> _WHAT YOU ARE ASKED TO DO_: Quote the listing below in full and exactly as written, but omit every picture.

════════════════════

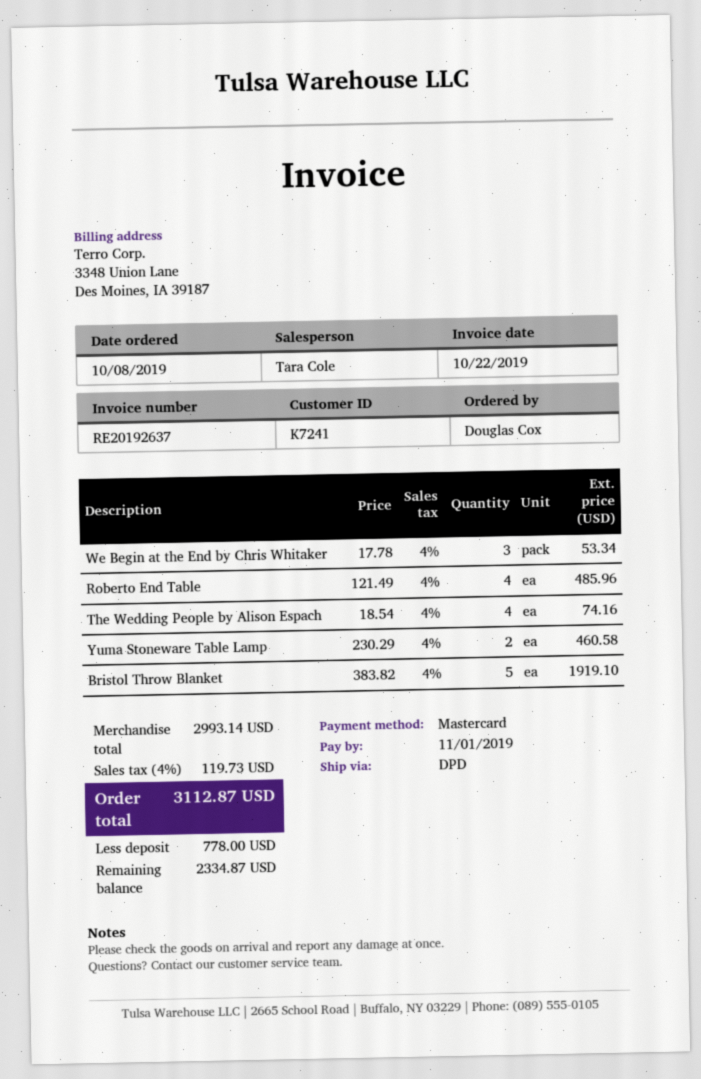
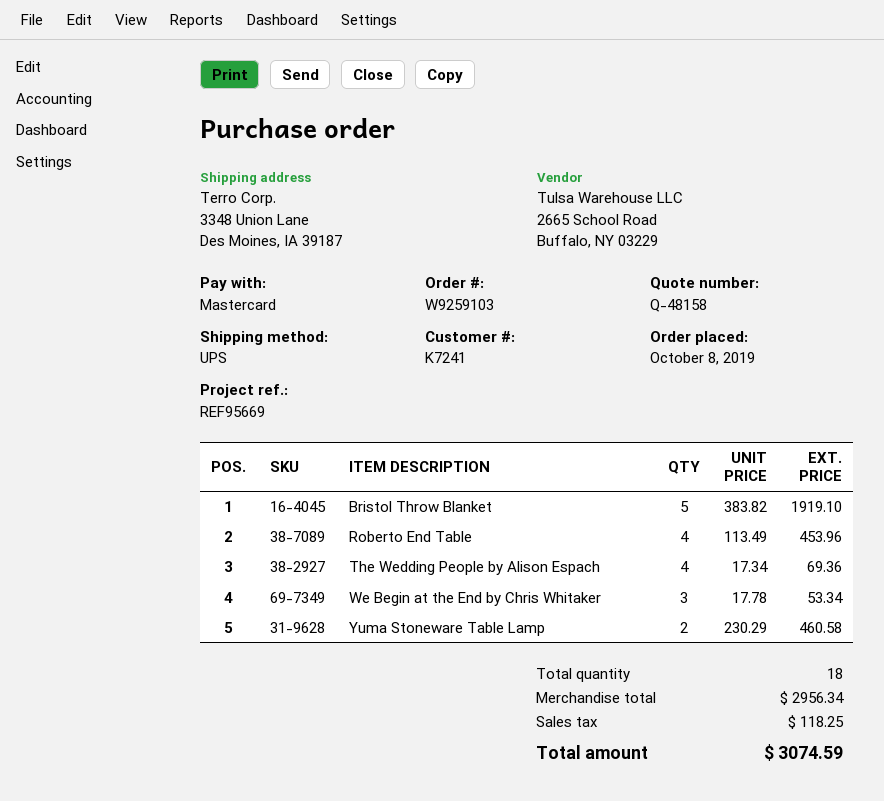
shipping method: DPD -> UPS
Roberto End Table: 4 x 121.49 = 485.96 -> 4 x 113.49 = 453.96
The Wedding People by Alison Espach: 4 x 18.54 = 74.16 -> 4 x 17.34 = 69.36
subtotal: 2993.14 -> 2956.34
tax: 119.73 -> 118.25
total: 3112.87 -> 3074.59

════════════════════

> _EXPECTED ANSWER_:
shipping method: DPD -> UPS
Roberto End Table: 4 x 121.49 = 485.96 -> 4 x 113.49 = 453.96
The Wedding People by Alison Espach: 4 x 18.54 = 74.16 -> 4 x 17.34 = 69.36
subtotal: 2993.14 -> 2956.34
tax: 119.73 -> 118.25
total: 3112.87 -> 3074.59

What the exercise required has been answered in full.